If you think this step doesn't matter, you're missing out. I can remember in my early days of deer hunting when all we did was play the wind, and it was always a bummer to see a deer heading toward where I had walked in because I knew they were going to turn around and walk out. And they did, nearly every single time.
3. Use Active Scent Control
The last step to beating a buck's nose is employing ozone odor-eliminator technology as part of your strategy. There are a lot of armchair scientists who claim ozone can't work in the woods, but they don't really understand how it works. Ozone is a natural bleaching agent, which occurs in the environment during thunderstorms. It's an unstable molecule that seeks to cling to other molecules, and when it does, it renders them scentless. It also happens to be heavier than the atmosphere, meaning it sinks. That's why the air smells clean after a storm.
An in-field ozone generator, mounted over your head and aimed downwind will take care of almost all of the new scent you're creating while you're sitting (you're always creating scent). Ozone technology has been around since the 1800s. Among its many benefits is the fact that you can control where it goes and the amount you need to nearly erase your scent.

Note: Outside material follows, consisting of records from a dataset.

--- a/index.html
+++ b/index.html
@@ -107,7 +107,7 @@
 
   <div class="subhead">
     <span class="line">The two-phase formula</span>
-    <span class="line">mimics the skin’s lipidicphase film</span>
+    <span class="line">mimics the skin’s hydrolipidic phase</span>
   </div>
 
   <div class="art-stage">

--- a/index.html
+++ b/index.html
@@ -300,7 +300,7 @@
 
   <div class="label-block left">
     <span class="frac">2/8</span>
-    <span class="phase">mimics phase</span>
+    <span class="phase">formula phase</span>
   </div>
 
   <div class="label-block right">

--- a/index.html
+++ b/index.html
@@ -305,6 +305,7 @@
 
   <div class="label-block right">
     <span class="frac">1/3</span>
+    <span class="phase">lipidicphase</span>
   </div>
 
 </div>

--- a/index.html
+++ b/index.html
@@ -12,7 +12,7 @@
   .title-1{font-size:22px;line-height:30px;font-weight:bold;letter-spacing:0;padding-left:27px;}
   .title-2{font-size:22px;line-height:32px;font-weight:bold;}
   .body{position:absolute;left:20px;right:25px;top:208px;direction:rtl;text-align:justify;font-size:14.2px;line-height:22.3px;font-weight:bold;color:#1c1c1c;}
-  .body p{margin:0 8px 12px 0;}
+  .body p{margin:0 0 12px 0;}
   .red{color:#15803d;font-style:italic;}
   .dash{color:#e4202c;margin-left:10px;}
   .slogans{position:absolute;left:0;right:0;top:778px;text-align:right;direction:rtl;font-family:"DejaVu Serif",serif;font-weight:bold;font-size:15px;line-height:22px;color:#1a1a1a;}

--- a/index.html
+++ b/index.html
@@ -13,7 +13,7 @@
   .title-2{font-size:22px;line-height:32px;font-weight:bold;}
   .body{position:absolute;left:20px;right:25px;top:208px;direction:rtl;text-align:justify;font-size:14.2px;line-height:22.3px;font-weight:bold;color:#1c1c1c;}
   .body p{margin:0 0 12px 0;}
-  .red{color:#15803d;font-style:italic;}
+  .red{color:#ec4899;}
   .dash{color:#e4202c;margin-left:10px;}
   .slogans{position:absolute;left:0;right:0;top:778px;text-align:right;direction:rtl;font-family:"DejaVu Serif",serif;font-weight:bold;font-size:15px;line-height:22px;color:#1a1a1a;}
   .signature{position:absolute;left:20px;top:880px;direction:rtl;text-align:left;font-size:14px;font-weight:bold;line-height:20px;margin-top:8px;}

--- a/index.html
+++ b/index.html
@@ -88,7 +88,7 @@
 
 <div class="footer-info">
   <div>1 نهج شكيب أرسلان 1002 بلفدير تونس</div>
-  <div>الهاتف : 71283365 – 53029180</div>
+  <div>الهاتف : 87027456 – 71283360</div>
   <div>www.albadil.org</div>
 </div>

I spent a couple of years trying to disprove its effectiveness on hard-hunted public land and finally gave up. It works well. Really well. An in-field ozone generator doesn't always keep a perfectly downwind deer from catching a whiff of something suspicious, but their reaction is always that of a deer that seems to think a predator is a lot farther away than he really is. They don't stomp and snort, and take the whole herd away with them. Instead, deer stick their noses into the air and look around for a bit before simply walking off. A lot of times, they walk right by.